Segment Open

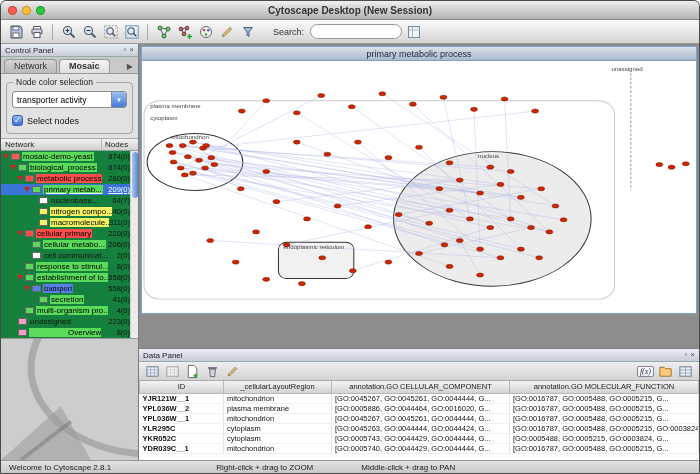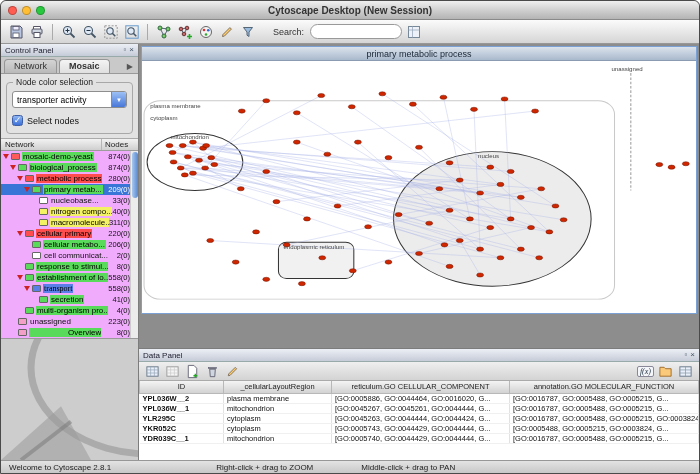--- a/index.html
+++ b/index.html
@@ -36,7 +36,7 @@
   .treehdr{height:13px;display:flex;background:linear-gradient(#f2f2f2,#cfcfcf);border-top:1px solid #aaa;border-bottom:1px solid #9c9c9c;font-size:8px;color:#222;align-items:center;flex:0 0 auto;}
   .th1{flex:1;padding-left:4px;border-right:1px solid #b5b5b5;height:100%;display:flex;align-items:center;}
   .th2{width:36px;padding-left:3px;}
-  .treewrap{height:187px;background:#f0abfc;position:relative;overflow:hidden;flex:0 0 auto;}
+  .treewrap{height:187px;background:#15803d;position:relative;overflow:hidden;flex:0 0 auto;}
   .trow{height:11px;display:flex;align-items:center;font-size:8px;color:#111;padding-right:8px;}
   .trow.sel{background:#3875d7;color:#fff;}
   .exp{width:0;height:0;border-left:3.5px solid transparent;border-right:3.5px solid transparent;border-top:5px solid #cc2222;margin:0 2px 0 1px;flex:0 0 auto;}

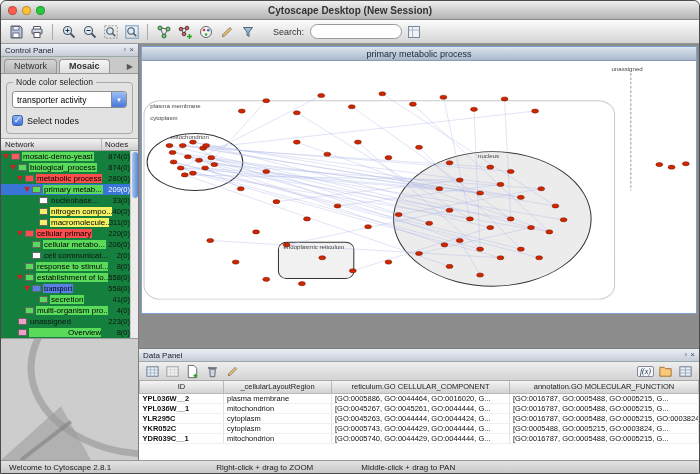--- a/index.html
+++ b/index.html
@@ -38,7 +38,7 @@
   .th2{width:36px;padding-left:3px;}
   .treewrap{height:187px;background:#15803d;position:relative;overflow:hidden;flex:0 0 auto;}
   .trow{height:11px;display:flex;align-items:center;font-size:8px;color:#111;padding-right:8px;}
-  .trow.sel{background:#3875d7;color:#fff;}
+  .trow.sel{background:#3875d7;color:#fff;text-decoration:underline;}
   .exp{width:0;height:0;border-left:3.5px solid transparent;border-right:3.5px solid transparent;border-top:5px solid #cc2222;margin:0 2px 0 1px;flex:0 0 auto;}
   .exp.hid{border-top-color:transparent;}
   .fold{width:9px;height:7px;border:1px solid #666;border-radius:1px;margin-right:2px;flex:0 0 auto;}

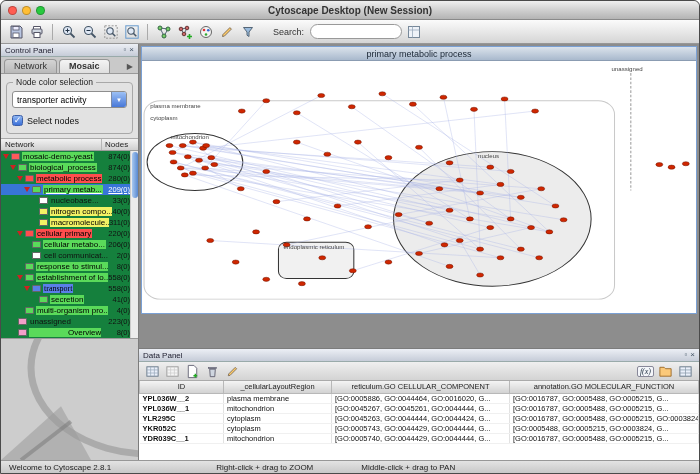--- a/index.html
+++ b/index.html
@@ -244,7 +244,7 @@
               <span class="exp hid"></span>
               <span class="fold" style="background: rgb(255, 255, 255);"></span>
               <span class="chip">nucleobase...</span>
-              <span class="cnt">33(0)</span>
+              <span class="cnt">64(7)</span>
             </div>
             <div class="trow">
               <span style="width: 29px; flex: 0 0 auto;"></span>

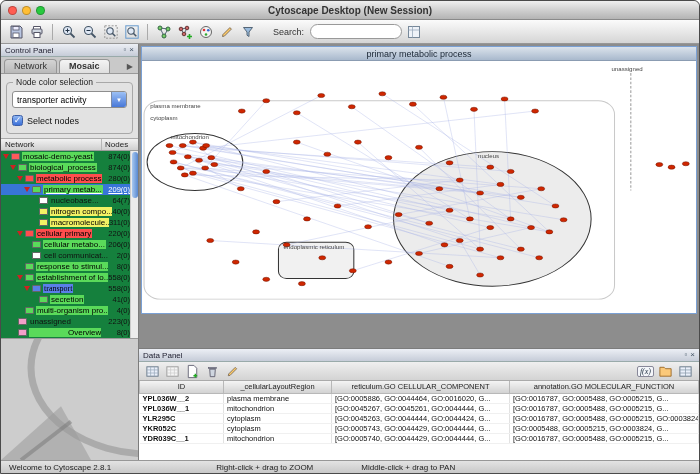--- a/index.html
+++ b/index.html
@@ -557,7 +557,7 @@
                 <tr>
                   <th style="width: 84px;">ID</th>
                   <th style="width: 108px;">_cellularLayoutRegion</th>
-                  <th style="width: 178px;">reticulum.GO CELLULAR_COMPONENT</th>
+                  <th style="width: 178px;">annotation.GO CELLULAR_COMPONENT</th>
                   <th>annotation.GO MOLECULAR_FUNCTION</th>
                 </tr>
               </thead>

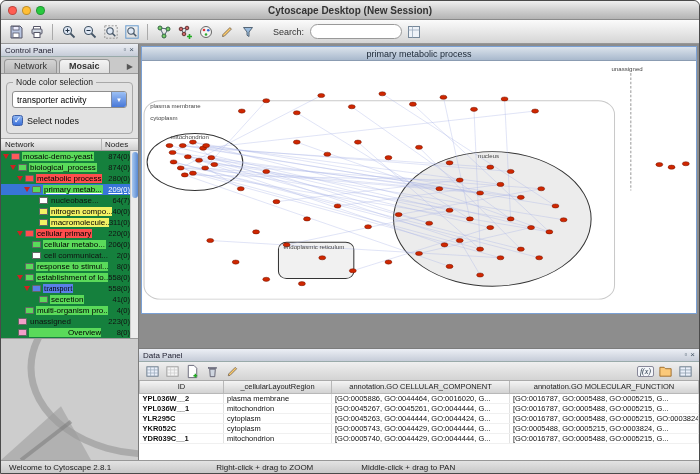--- a/index.html
+++ b/index.html
@@ -563,6 +563,12 @@
               </thead>
             <tbody>
                 <tr>
+                  <td style="font-weight: bold;">YJR121W__1</td>
+                  <td>mitochondrion</td>
+                  <td>[GO:0045267, GO:0045261, GO:0044444, G...</td>
+                  <td>[GO:0016787, GO:0005488, GO:0005215, G...</td>
+                </tr>
+                <tr>
                   <td style="font-weight: bold;">YPL036W__2</td>
                   <td>plasma membrane</td>
                   <td>[GO:0005886, GO:0044464, GO:0016020, G...</td>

Segment Closed

* [TASK DETAILS]: Working through the records above, establish how many lines contain the string "class", and reply with the number by itself.

* [TASK RESPONSE]: 6